The Pirates of the Caribbean is not about pirates, it is about being a pirate! The whole goal of the ride is to fulfill the fantasy of what it is like to throw aside the rules of society and just start being a pirate! It might sound obvious in retrospect, but this shift in our thinking crystallized everything. This was about fulfilling the pirate fantasy that everyone has bubbling just below the surface, the fantasy of being a pirate. Piracy is all about freedom.
Jesse is absolutely right too, almost every gangster movie you have seen reinforces the idea that gangsters are independent, powerful and free to create their own worlds, in a world where everyone else it too scared not to conform.
Everybody wants to feel that way just once, even if through a movie or video game.
In this context you can understand the fascination with black hats, those digital pirates who shape the internet in their own liking, who cock a snook at the laws which prohibit anyone with the skills from pirating their way around the internet.
Black hats are the digital versions of the old school pirates, except that they would never make you walk the plank or enslave you into service aboard their ship.

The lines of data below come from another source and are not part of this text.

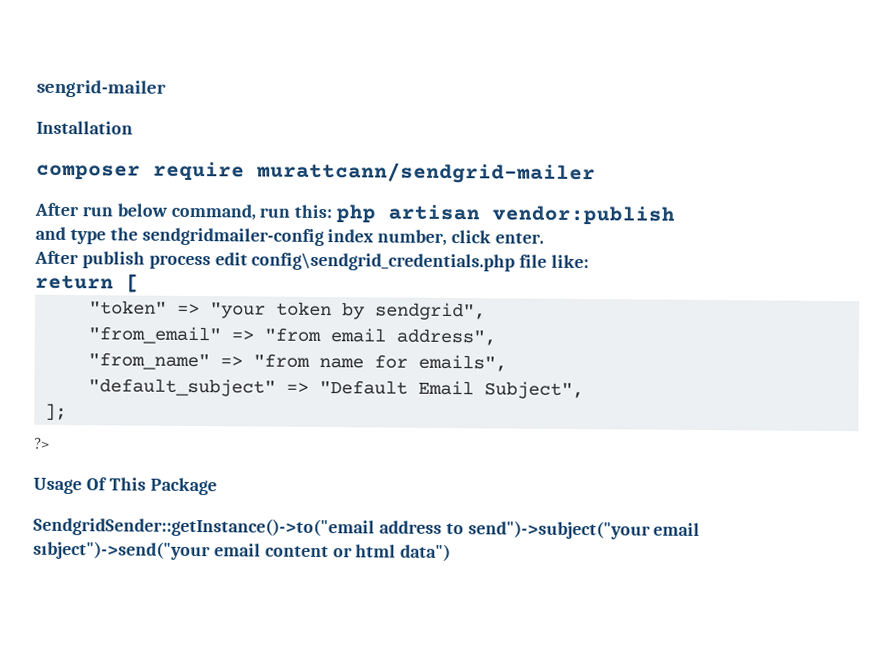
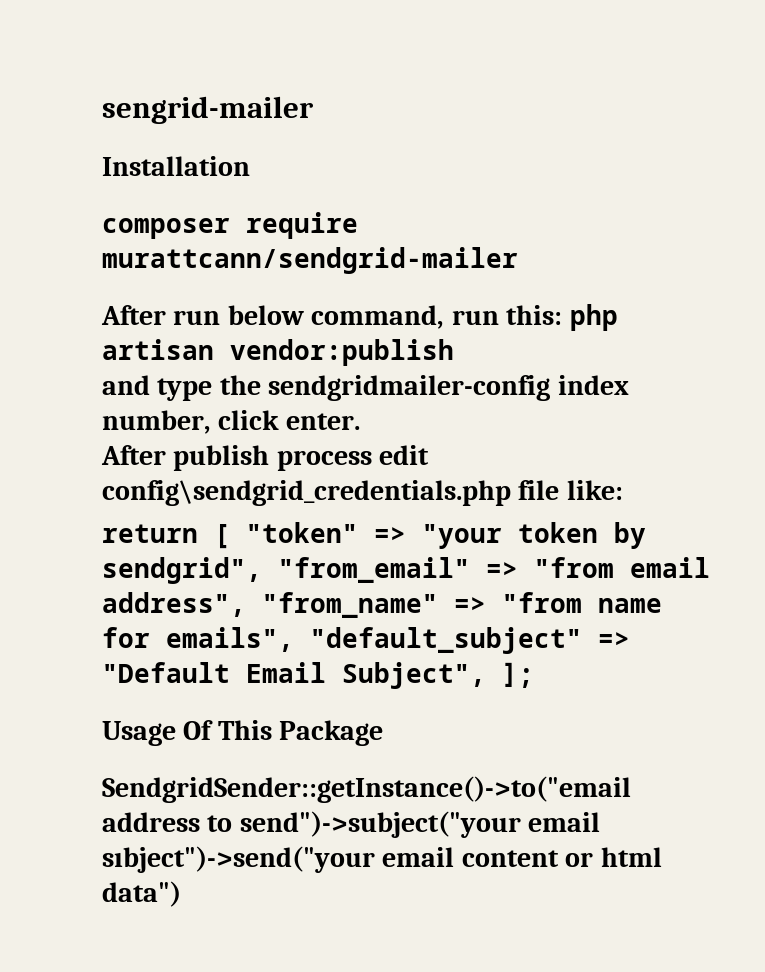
(140, 283) // -> (230, 536) none
(487, 311) // -> (262, 570) none
(497, 337) // -> (246, 604) none
(508, 363) // -> (294, 639) none
(585, 390) // -> (486, 675) none
[34,437,50,449] // ?> -> (534, 675) none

Master Of The Black Hat Stories
The undisputed master of black hat stories is Jack Rhysider, creator of the Darknet Diaries, a selection of podcasts that recount true black hat stories. If you have never listened to them before, go and check them out immediately, Jack is an awesome guy and somebody who black hats trust to tell their stories without compromising them. Nobody else anywhere does this as well as Jack. When we come to make the next great hacker movie, Jack will be on the sidelines quietly advising the director through the lens of a man who has heard it all from the horses mouth.
Black Hats Make Your World Go Round
Love them or pretend to loathe them, when it comes to making the infosec world go round, the black hats do most of the spinning. Every single infosec job ever created, every technological advance in cybersecurity and every great security problem that needs solving has black hats behind it somewhere. Like it or not, black hats are the root cause of most of our industries efforts. For sure they are not behind every door, but they are almost certainly part of us, one of us, amongst us and in us.
Of course we must never admit this to anyone, it scares the civilians.